*** The Divine Comedy
A SECRET HISTORY: THE BEST OF THE DIVINE COMEDY
(Setanta/Red Ink)
The Divine Comedy is the stage upon which Neil Hannon
has molded himself into the kind of pop star that one would have been more apt
to run into in the early '60s than the late '90s. His oeuvre celebrates that
odd moment in pop history when music-hall crooning attempted to coexist
peacefully with rock and roll -- so predictably, his compositions are thick
with pounding piano, brassy horns, and symphonic strings that provide an
opulent setting for his theatrical tenor, spilling a libretto that switches
from sugary sweet one minute to viciously wry the next.
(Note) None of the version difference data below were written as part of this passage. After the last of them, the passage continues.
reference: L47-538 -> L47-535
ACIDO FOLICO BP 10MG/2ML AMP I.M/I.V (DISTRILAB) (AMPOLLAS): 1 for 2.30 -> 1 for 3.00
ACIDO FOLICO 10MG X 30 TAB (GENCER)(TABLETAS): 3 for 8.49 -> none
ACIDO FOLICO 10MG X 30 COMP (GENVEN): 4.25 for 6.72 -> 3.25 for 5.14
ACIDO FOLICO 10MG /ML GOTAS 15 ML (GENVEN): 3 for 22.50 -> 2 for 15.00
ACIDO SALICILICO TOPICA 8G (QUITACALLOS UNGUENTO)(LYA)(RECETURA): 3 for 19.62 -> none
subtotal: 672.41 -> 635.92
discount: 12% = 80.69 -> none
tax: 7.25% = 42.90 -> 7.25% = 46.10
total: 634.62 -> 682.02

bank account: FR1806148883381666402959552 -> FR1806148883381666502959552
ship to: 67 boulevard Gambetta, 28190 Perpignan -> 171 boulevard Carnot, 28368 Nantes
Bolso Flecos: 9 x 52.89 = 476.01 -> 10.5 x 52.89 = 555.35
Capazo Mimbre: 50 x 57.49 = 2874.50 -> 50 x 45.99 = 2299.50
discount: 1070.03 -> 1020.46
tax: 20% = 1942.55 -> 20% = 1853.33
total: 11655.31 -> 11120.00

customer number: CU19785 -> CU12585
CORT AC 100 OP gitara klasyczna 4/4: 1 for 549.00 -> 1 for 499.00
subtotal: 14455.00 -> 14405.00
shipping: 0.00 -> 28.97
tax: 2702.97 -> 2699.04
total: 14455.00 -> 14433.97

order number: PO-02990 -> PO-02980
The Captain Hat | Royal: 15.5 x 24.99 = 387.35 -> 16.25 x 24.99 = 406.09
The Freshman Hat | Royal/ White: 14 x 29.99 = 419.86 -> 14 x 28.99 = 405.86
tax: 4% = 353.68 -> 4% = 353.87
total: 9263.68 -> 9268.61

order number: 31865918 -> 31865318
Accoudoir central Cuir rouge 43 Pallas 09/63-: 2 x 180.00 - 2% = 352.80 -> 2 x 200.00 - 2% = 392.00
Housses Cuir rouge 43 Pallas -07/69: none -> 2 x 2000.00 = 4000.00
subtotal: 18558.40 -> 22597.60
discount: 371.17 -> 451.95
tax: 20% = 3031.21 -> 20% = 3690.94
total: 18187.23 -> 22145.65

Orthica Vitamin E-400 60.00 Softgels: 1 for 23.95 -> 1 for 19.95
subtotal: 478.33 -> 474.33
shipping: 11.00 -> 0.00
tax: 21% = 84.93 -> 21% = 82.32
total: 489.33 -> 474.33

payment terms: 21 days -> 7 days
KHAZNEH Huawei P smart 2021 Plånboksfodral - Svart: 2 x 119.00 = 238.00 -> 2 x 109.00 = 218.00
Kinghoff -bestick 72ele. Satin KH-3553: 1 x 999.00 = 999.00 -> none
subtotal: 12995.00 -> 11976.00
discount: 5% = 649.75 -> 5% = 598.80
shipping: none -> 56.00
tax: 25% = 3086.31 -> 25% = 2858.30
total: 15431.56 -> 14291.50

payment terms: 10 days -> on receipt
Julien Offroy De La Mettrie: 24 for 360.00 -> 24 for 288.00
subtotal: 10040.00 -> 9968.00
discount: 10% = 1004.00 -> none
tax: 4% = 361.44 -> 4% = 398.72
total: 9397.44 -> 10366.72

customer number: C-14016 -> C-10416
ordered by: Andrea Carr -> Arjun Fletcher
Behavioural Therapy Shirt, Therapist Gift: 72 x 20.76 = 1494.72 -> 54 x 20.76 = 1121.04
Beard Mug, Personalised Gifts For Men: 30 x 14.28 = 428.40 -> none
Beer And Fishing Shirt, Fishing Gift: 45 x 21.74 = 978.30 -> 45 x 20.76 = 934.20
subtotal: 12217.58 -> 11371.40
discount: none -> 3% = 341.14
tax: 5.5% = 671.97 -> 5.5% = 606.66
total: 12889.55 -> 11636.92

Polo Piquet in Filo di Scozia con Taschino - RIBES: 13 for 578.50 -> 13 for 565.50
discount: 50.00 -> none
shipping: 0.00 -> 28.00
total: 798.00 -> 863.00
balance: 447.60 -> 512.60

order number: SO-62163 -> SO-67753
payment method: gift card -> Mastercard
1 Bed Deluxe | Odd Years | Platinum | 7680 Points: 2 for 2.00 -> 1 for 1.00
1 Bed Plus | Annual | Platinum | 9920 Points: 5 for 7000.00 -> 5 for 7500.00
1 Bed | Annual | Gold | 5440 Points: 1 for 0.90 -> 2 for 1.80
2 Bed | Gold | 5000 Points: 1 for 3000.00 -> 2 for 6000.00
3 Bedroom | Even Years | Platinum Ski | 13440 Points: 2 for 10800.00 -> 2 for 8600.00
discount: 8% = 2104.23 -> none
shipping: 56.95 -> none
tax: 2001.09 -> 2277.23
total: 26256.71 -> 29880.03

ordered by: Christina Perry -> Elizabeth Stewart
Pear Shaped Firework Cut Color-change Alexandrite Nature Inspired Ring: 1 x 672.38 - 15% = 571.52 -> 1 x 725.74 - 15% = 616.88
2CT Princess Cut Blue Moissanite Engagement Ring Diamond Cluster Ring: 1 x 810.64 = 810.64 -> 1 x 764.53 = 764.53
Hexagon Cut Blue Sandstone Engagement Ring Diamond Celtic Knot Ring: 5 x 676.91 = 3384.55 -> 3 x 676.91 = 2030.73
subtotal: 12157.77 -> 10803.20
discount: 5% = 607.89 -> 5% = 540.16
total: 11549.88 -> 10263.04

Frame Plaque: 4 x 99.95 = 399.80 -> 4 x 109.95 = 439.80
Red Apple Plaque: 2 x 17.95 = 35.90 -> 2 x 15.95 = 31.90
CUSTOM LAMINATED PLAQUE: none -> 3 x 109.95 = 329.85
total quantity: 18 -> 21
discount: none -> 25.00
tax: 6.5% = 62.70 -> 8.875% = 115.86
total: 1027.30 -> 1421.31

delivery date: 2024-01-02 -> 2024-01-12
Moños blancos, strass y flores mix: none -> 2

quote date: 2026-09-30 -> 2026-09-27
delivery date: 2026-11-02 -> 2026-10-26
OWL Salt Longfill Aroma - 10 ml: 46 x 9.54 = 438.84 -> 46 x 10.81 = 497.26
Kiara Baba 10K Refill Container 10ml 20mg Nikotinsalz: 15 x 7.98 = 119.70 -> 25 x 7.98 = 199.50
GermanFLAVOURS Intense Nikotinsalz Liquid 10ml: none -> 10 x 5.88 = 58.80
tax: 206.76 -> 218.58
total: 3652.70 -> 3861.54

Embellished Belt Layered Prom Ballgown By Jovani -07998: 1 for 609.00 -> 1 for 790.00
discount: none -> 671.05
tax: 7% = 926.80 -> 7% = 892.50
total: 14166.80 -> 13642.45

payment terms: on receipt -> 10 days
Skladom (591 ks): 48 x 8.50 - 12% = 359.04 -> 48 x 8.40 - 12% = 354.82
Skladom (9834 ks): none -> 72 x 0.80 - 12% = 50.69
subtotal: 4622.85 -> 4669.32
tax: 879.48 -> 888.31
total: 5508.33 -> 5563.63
A Secret History
brings together the rash of hit singles the Irish Hannon's had as the Divine
Comedy in the UK over the past decade -- from the breezy absurdity of tracks
like "The Pop Singer's Fear of the Pollen Count" to the searing social
commentary of "Generation Sex" complete with contrived talk-show sound bites
and lines like "Generation Sex/elects/the types/of guys/you wouldn't leave your
kids with/then shouts `off with their heads' if they get laid." That none of
these tracks have made so much as a dent in the US market is hardly a surprise.
Though there're gobs of Bacharach in the orchestrated pop of "Becoming More
like Alfie," Hannon's Noël Cowardly fop-rock aesthetic is the kind of
stuff we Yanks left behind when we separated from the Mother Country -- as much
of a foolish idea as that may have been.